▶ _Data supplied_:
*****

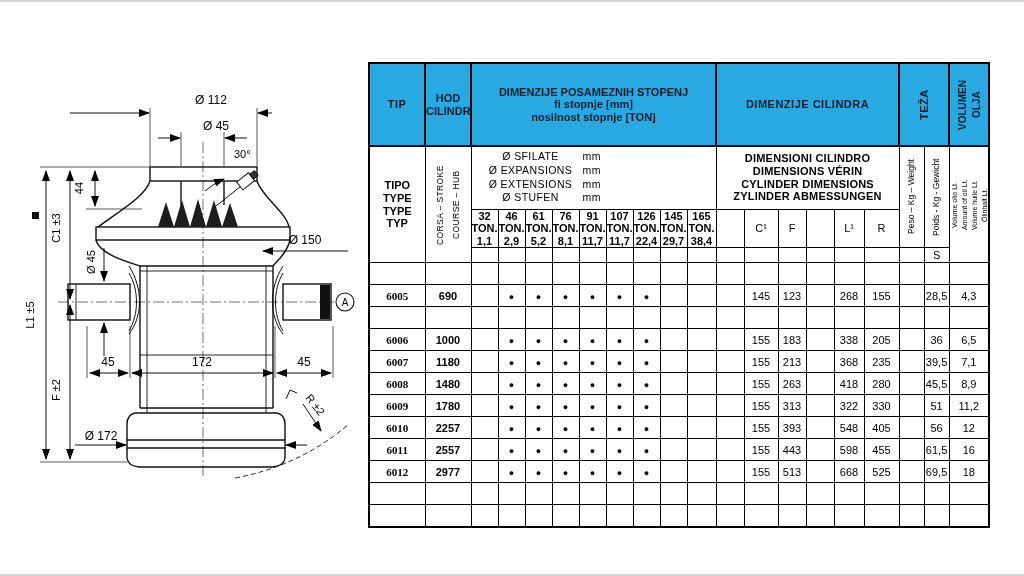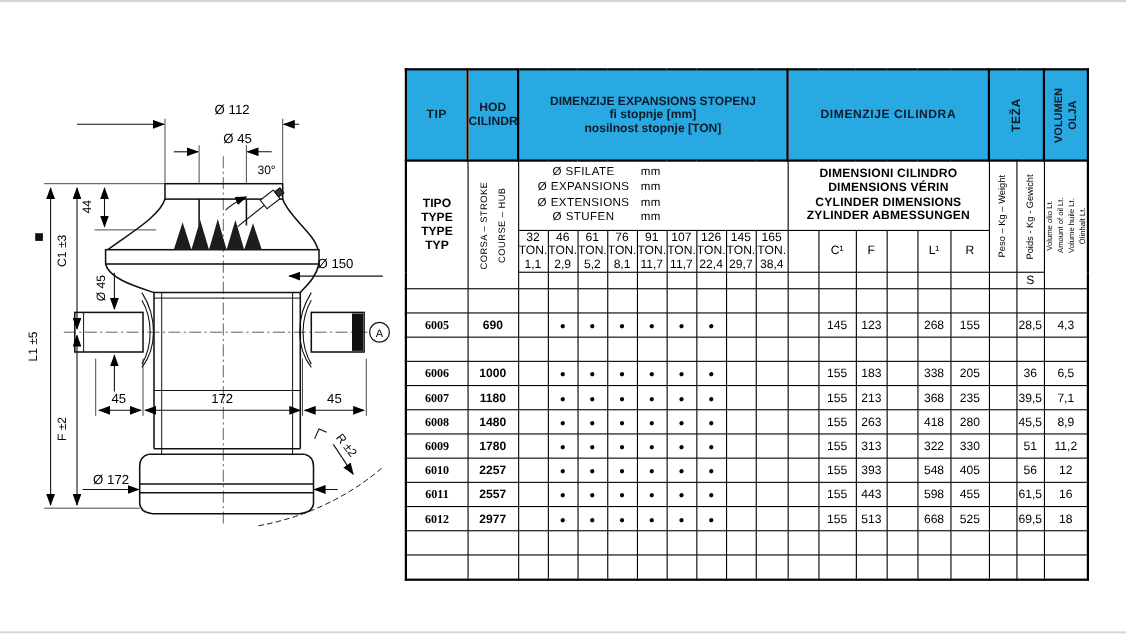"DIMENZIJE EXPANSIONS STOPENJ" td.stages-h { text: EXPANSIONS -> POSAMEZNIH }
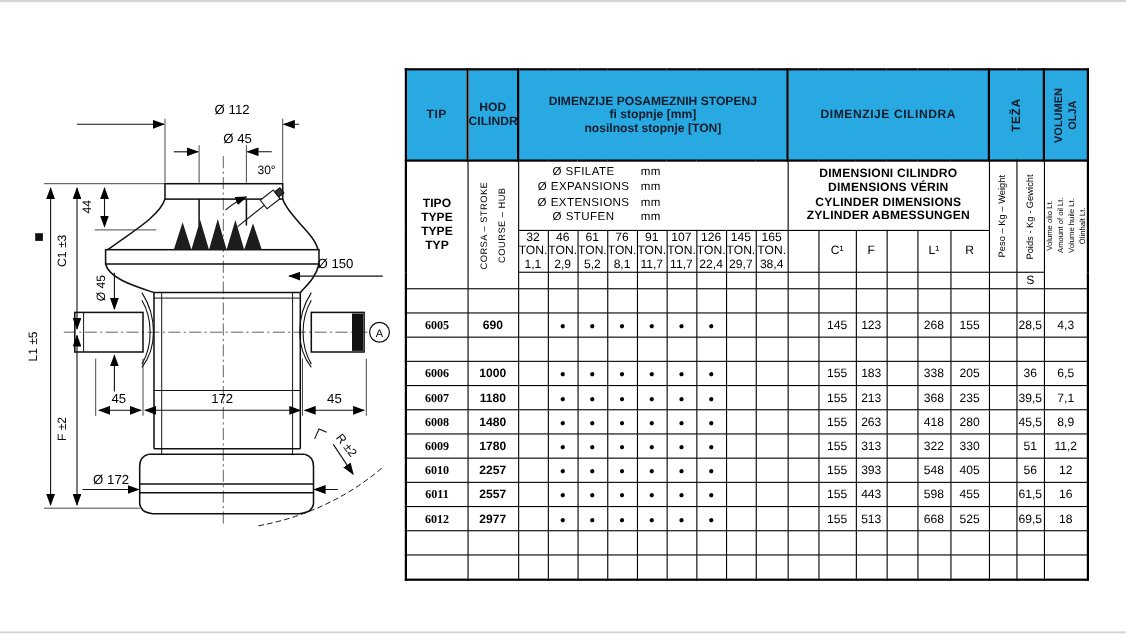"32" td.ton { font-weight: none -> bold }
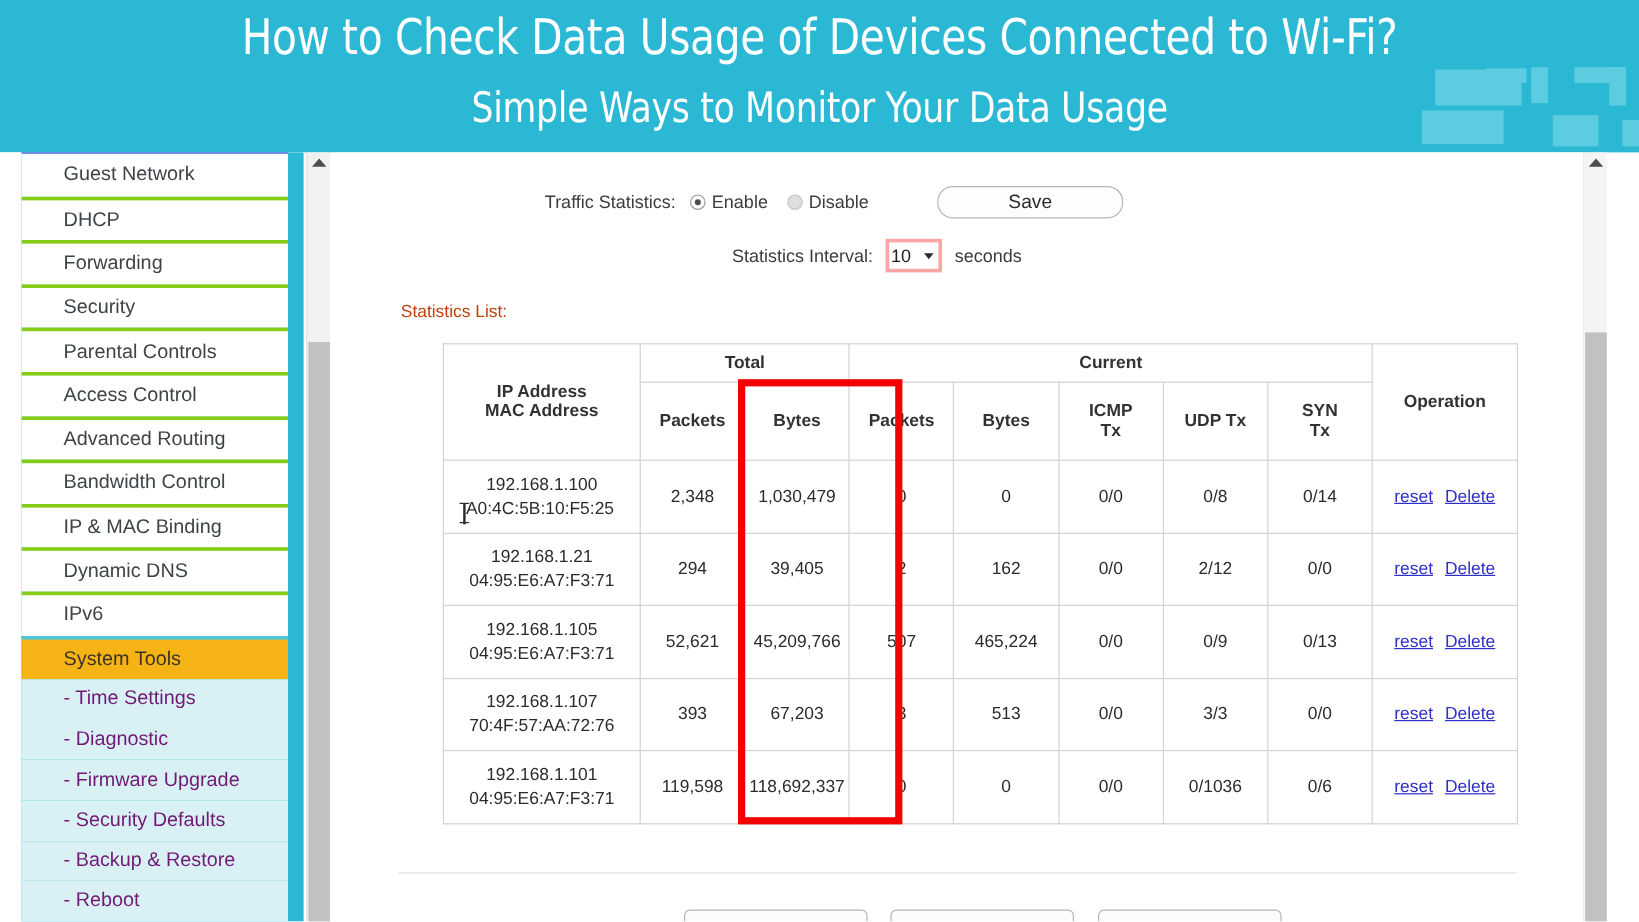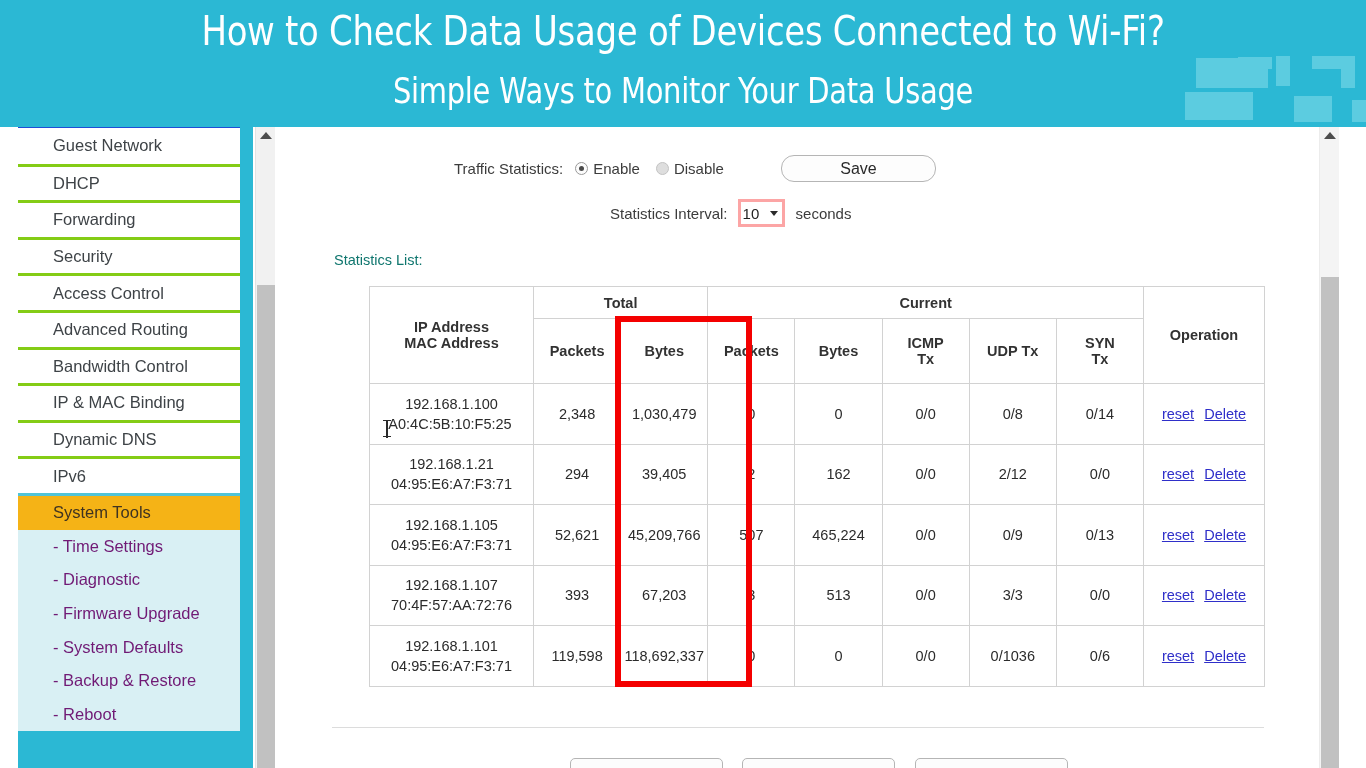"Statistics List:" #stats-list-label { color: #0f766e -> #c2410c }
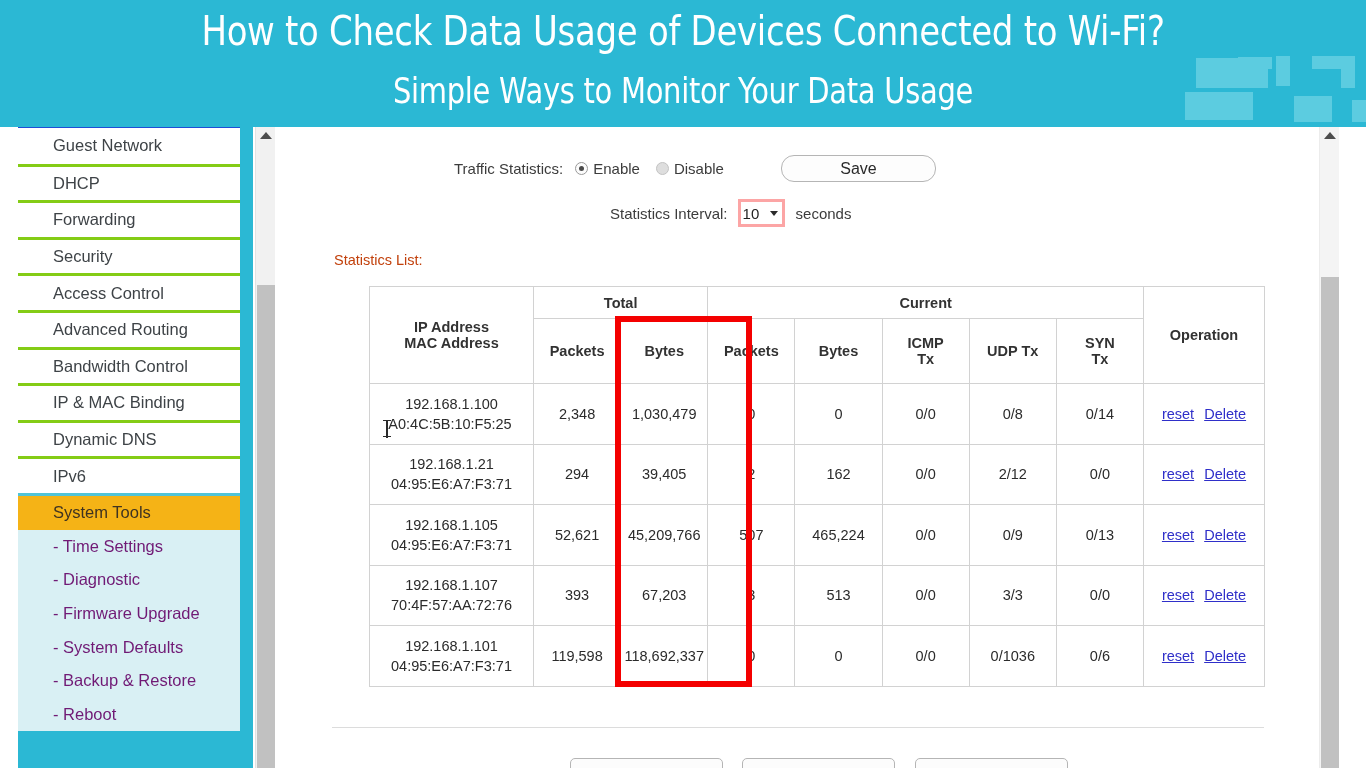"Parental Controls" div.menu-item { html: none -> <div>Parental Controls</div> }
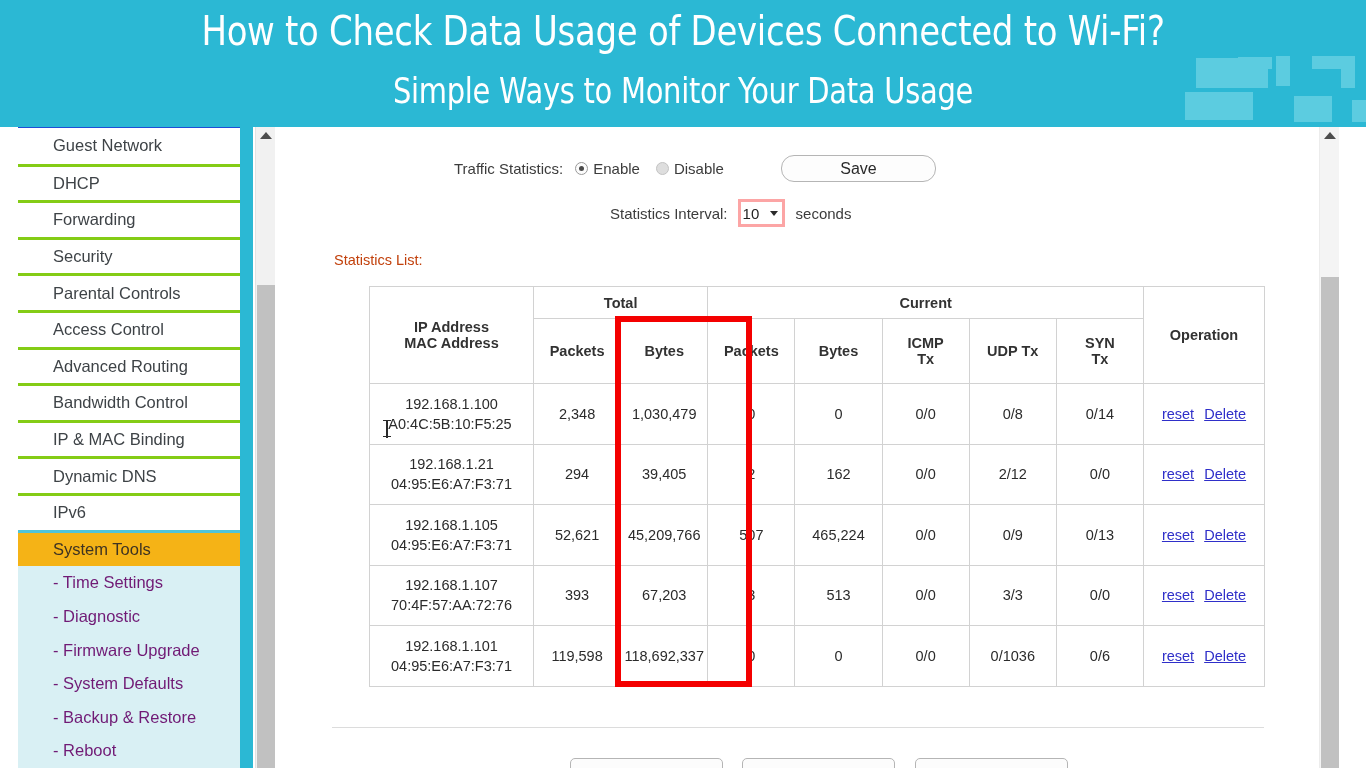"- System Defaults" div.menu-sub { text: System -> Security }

*****

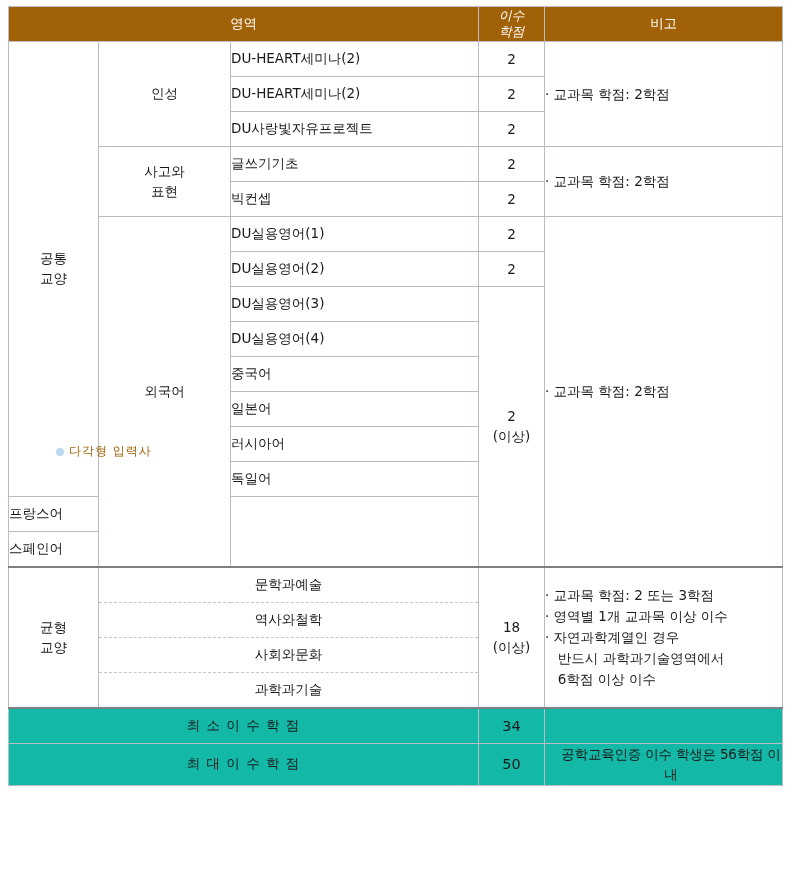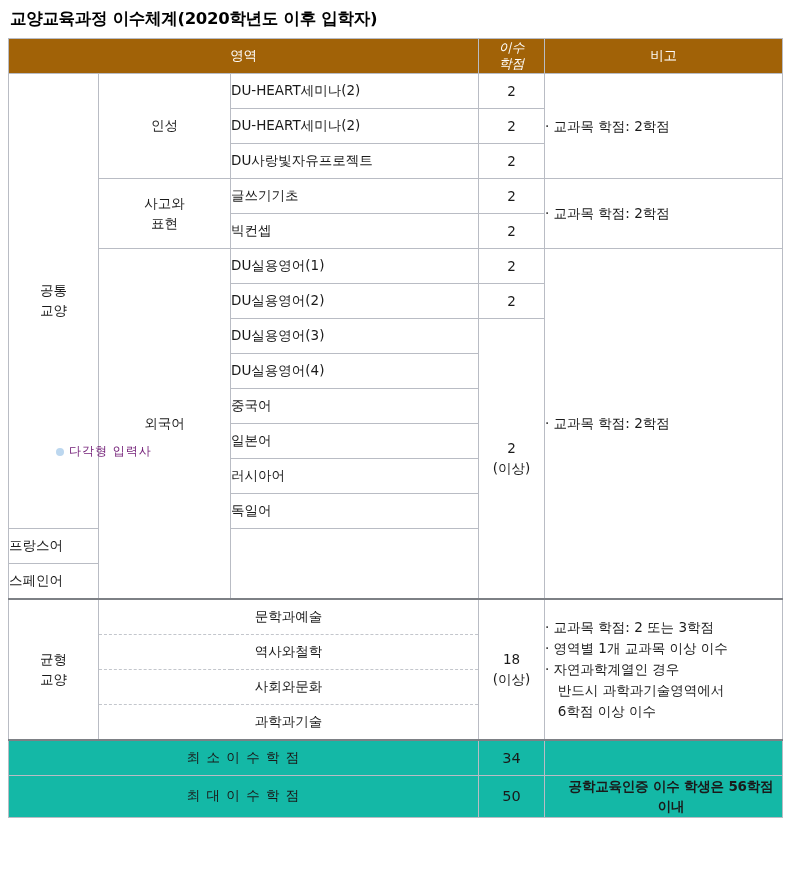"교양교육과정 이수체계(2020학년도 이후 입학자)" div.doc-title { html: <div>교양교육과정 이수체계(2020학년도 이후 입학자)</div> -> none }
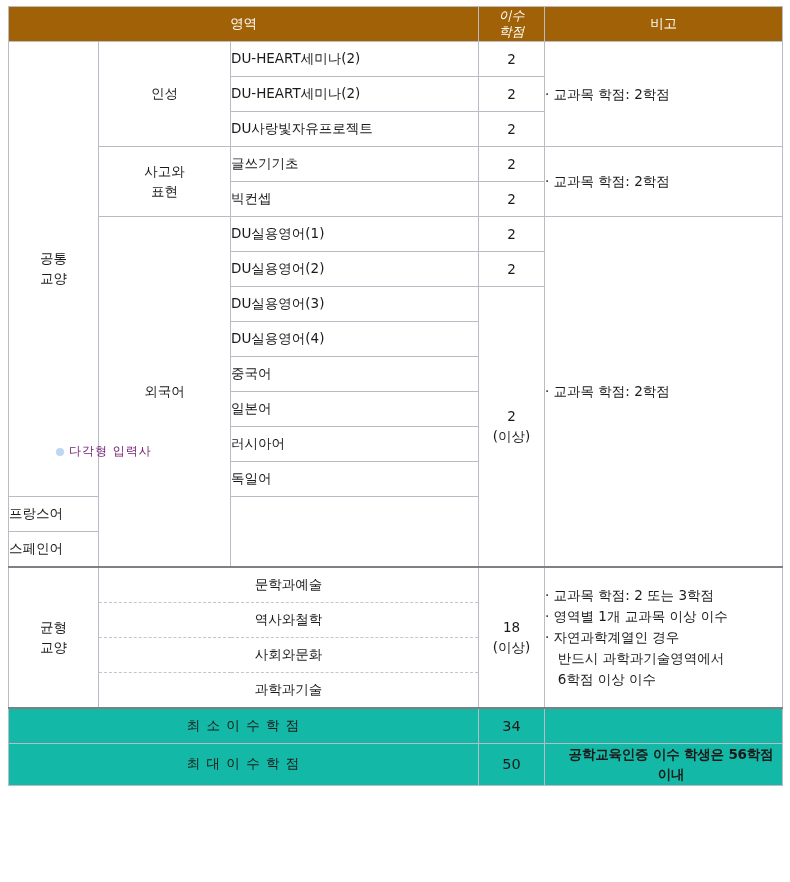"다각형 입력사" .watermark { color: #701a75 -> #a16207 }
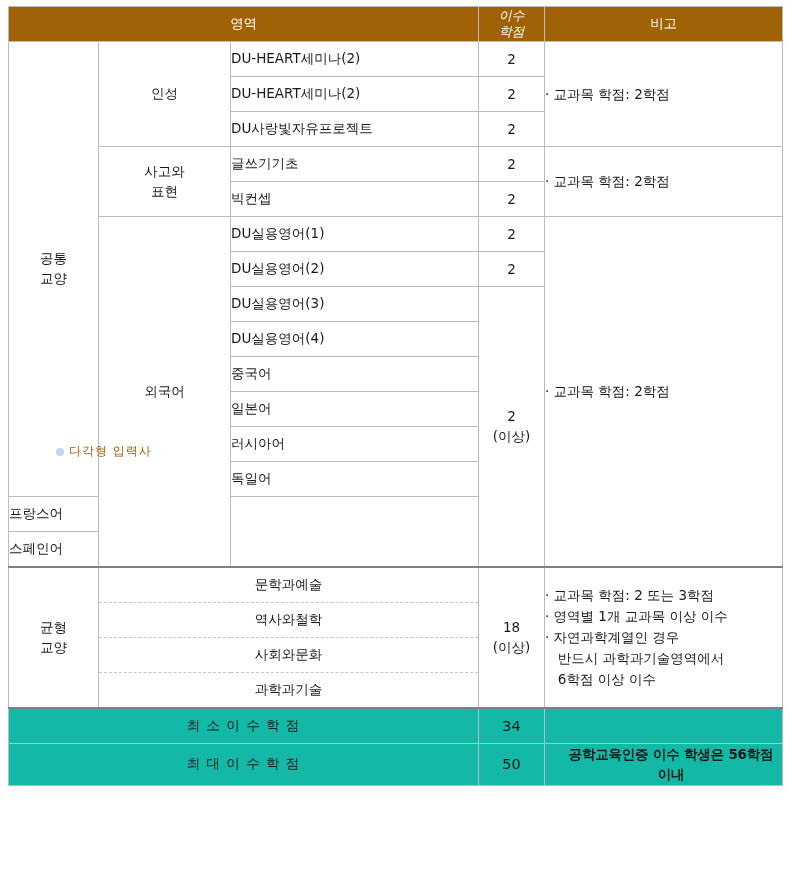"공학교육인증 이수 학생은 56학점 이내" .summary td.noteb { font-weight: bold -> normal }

*****

Those lines of the records above that run from the one containing "font-weight: none ->" through the one containing "text: System ->" should be returned exactly, with no pictures among them.

"32" td.ton { font-weight: none -> bold }
"Statistics List:" #stats-list-label { color: #0f766e -> #c2410c }
"Parental Controls" div.menu-item { html: none -> <div>Parental Controls</div> }
"- System Defaults" div.menu-sub { text: System -> Security }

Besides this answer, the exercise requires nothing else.